Industrial thermoformer and metals processor Alltrista Corp. has agreed to accept the buyout offer of one of its majority shareholders, Marlin Partners II LP.
Marlin Partners gave Alltrista until the week of May 7 to decide on its offer to buy out 6.35 million existing shares of the company's outstanding stock at $18 per share. The offer translates into an asking price of about $114 million.
Alltrista announced May 7 that it had accepted the deal.
By signing a letter of intent, Alltrista committed to an exclusive negotiation period through June 29, under certain conditions including the execution of a definitive agreement and final due diligence.
Alltrista's stock price has gone from an April 25 price of $14.84 a share to $16.09 on May 8. Marlin's offer was reported April 23.
Indianapolis-based Alltrista had been under scrutiny for some time from Marlin Partners and other majority shareholders to make changes to increase shareholder value and profitability.
Marlin Partners of Rye, N.Y., owned 9.8 percent interest in Alltrista.
With shrinking sales and profit margins, and significant losses within its plastics operations, some shareholders had urged Alltrista to accept Marlin's larger offer of $30 per share when it first was proposed a year ago.
The company reported a first-quarter loss of $238,000 on annual sales of $69 million.
Those losses were hardest on the plastics segment, which includes thermoformed and injection molded packaging, automotive and industrial products. Sales in the plastics division dropped 22.4 percent in fourth-quarter 2000 from the previous year, according to public filings.
"The segments that the plastics division has served have been affected by issues that go beyond the economy; everybody knows it's not a secret that the heavy-truck market is not exactly buoyant at the moment," said Marlin Partners' managing partner Martin Franklin. "All participants in plastics segments have been hurt by swift movement in resin prices.
"We believe the cycle will settle down back into a base level of profitability — the question for us is how long that cycle will be."
Looking forward, Franklin said his firm's first operations objective is resuscitating Alltrista's plastics division.
"We are going to be working as efficiently as possible and [be] focused on the recovery of the plastics segment," he said. "We're excited to have the opportunity to begin our final stages of the investigation into the business in great detail — that process begins today."
Franklin also said he soon will begin plant visits to assess operations before any decisions are made regarding staff or manufacturing changes.
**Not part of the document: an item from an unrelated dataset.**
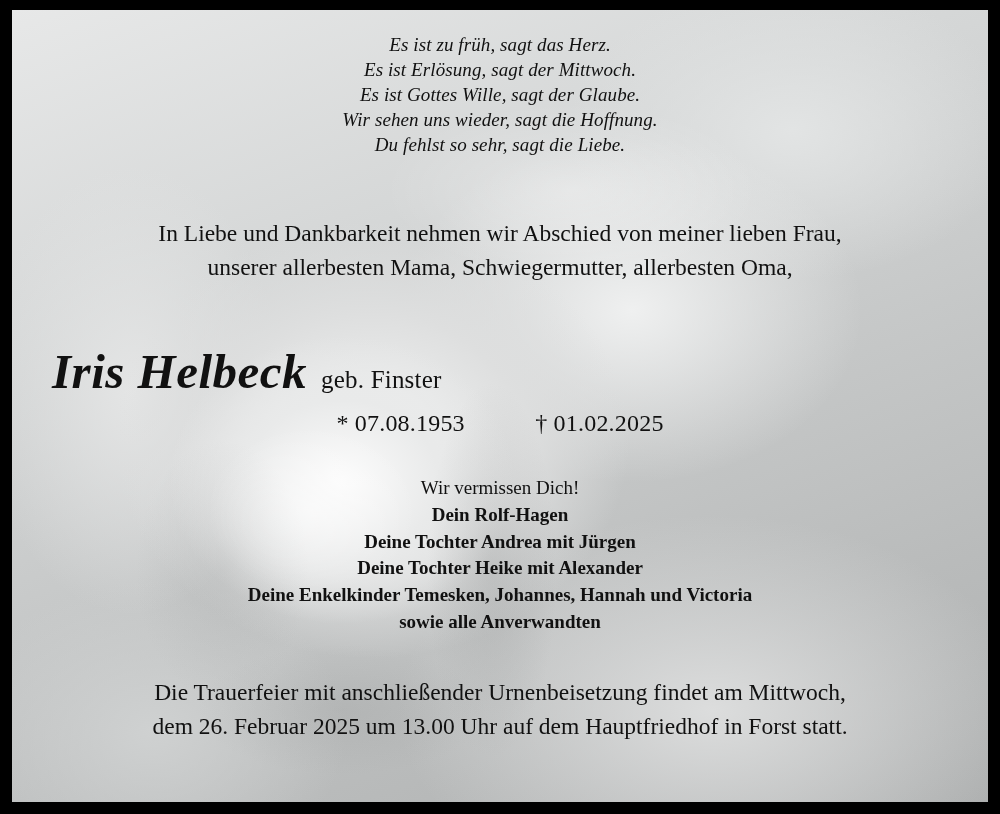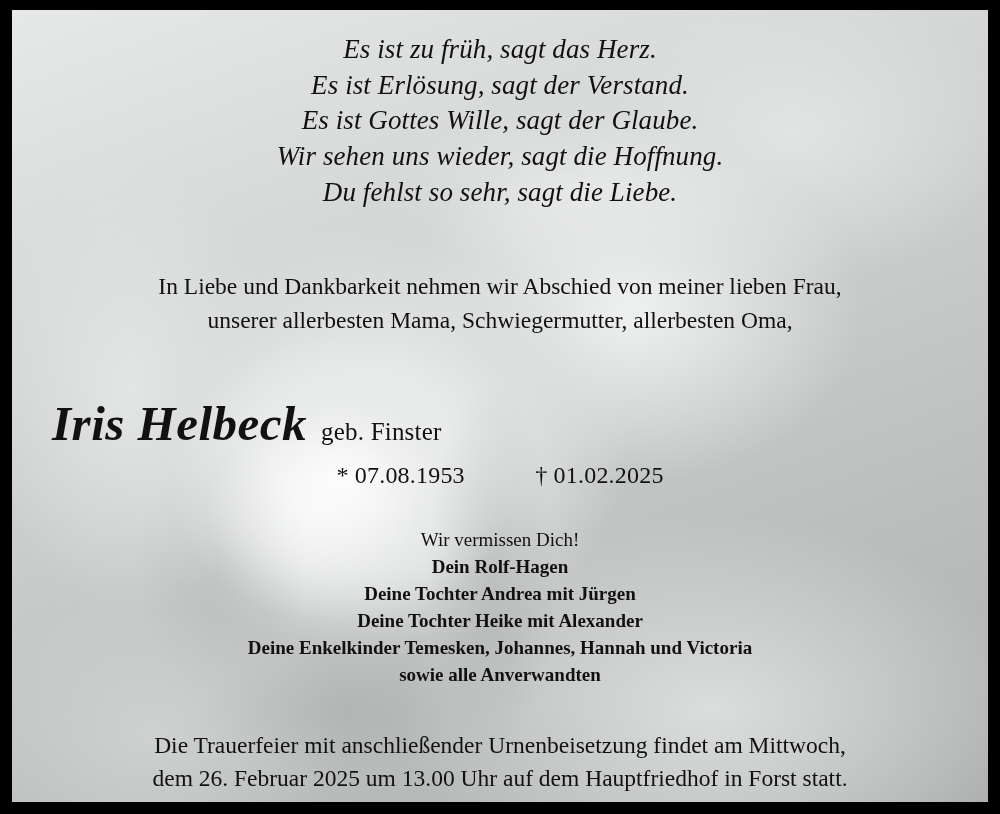"Es ist zu früh, sagt" .poem { font-size: 27px -> 19px }
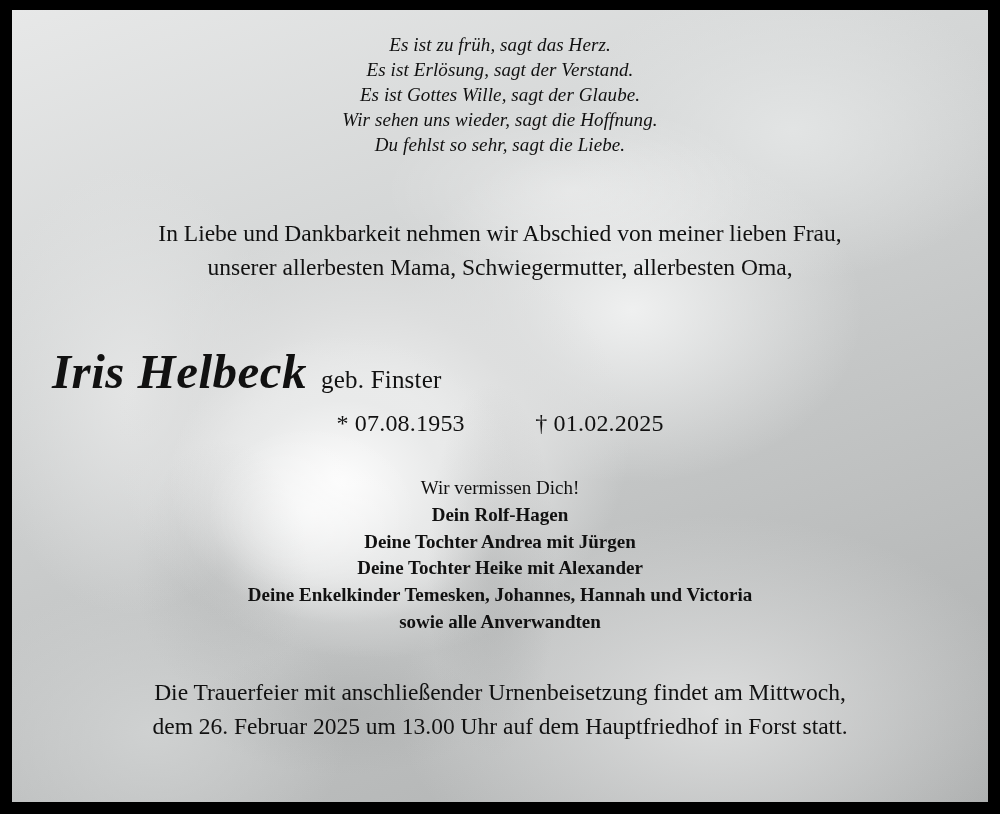"Es ist Erlösung, sagt der" div { text: Verstand -> Mittwoch }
Franklin offered no comment as to whether Alltrista Chief Executive Officer Thomas Clark will resign, as had been urged in a letter last month written by another large shareholder, New York-based Steel Partners II LP.
Franklin also declined to comment on sales and profit-margin goals set for Alltrista, other than to say that "maximization" is the company's ultimate goal.
"This is a business with multiple lines and multiple sectors. We would expect any business to perform at [its] maximum efficiency levels," Franklin said. "I don't throw out [sales and profit goal] numbers."
Franklin said while his firm looks forward to implementing new growth strategies for its newest holding, the company could have been on the road to recovery much sooner.
"The board elected to go through another process as opposed to talking with us directly," Franklin said in a May 8 telephone interview. "At the end of that process we were back to a fairly similar result as when we'd talked to each other in the first place. Hindsight is always 20/20."
Alltrista officials declined comment.